* [WHAT YOU WILL DO]: Whenever a line in the entries includes the word "Klasicizmas", copy that line out.

* [PROVIDED ENTRIES]:
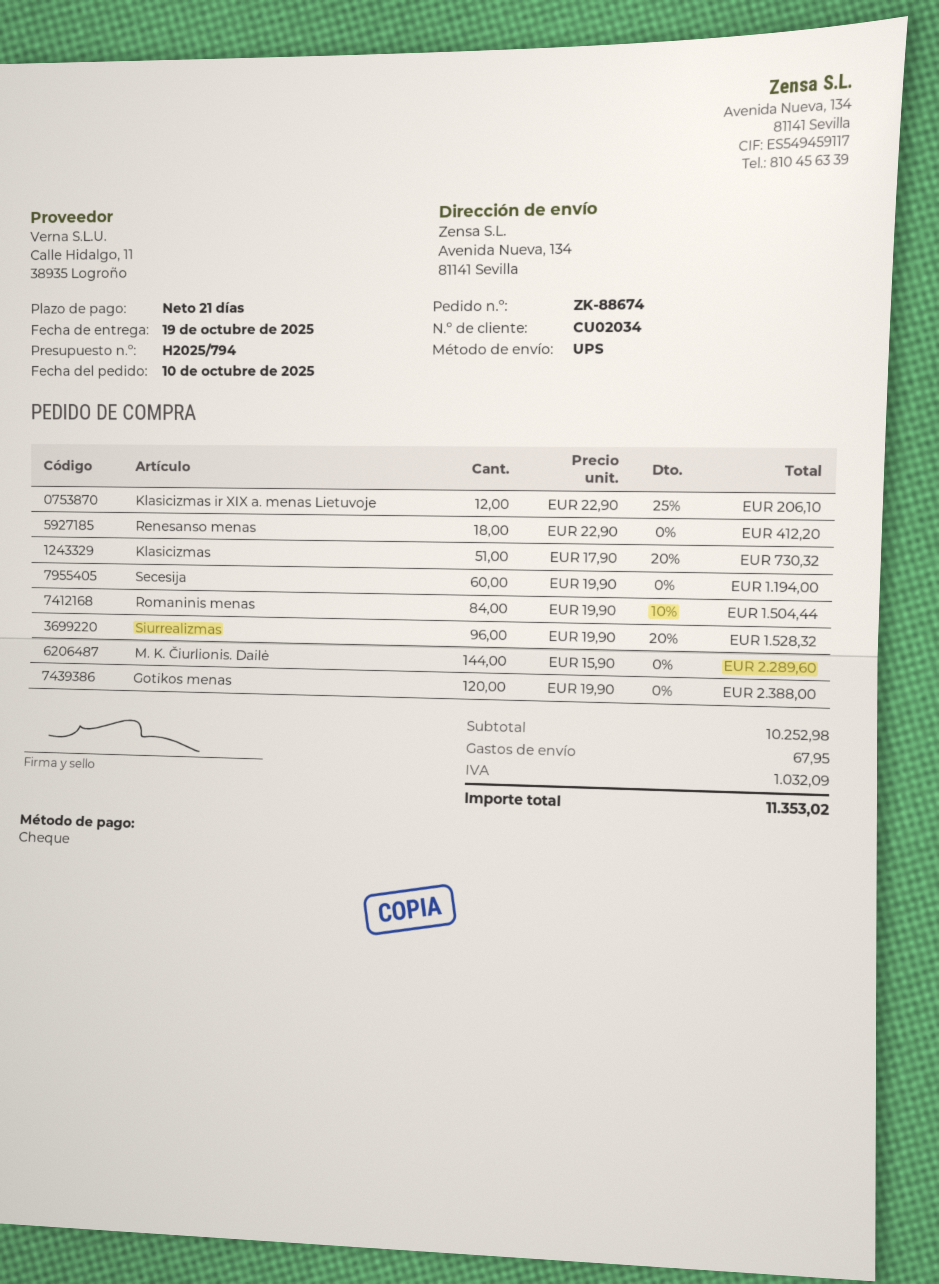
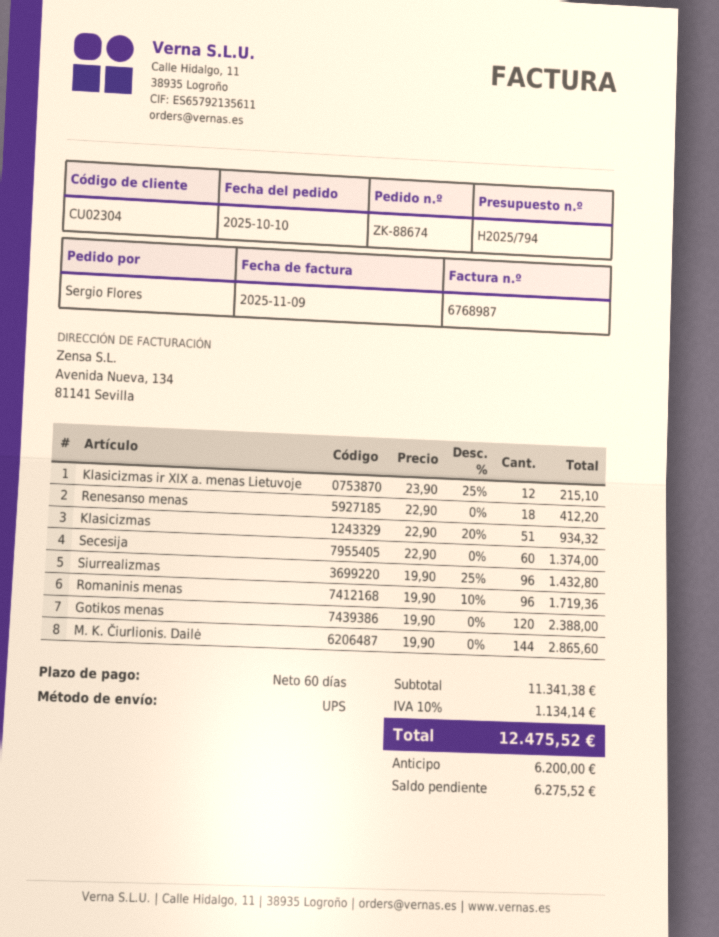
payment terms: 21 days -> 60 days
customer number: CU02034 -> CU02304
Klasicizmas ir XIX a. menas Lietuvoje: 12 x 22.90 - 25% = 206.10 -> 12 x 23.90 - 25% = 215.10
Klasicizmas: 51 x 17.90 - 20% = 730.32 -> 51 x 22.90 - 20% = 934.32
Secesija: 60 x 19.90 = 1194.00 -> 60 x 22.90 = 1374.00
Romaninis menas: 84 x 19.90 - 10% = 1504.44 -> 96 x 19.90 - 10% = 1719.36
Siurrealizmas: 96 x 19.90 - 20% = 1528.32 -> 96 x 19.90 - 25% = 1432.80
M. K. Čiurlionis. Dailė: 144 x 15.90 = 2289.60 -> 144 x 19.90 = 2865.60
subtotal: 10252.98 -> 11341.38
shipping: 67.95 -> none
tax: 1032.09 -> 1134.14
total: 11353.02 -> 12475.52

* [ANSWER AREA]:
Klasicizmas ir XIX a. menas Lietuvoje: 12 x 22.90 - 25% = 206.10 -> 12 x 23.90 - 25% = 215.10
Klasicizmas: 51 x 17.90 - 20% = 730.32 -> 51 x 22.90 - 20% = 934.32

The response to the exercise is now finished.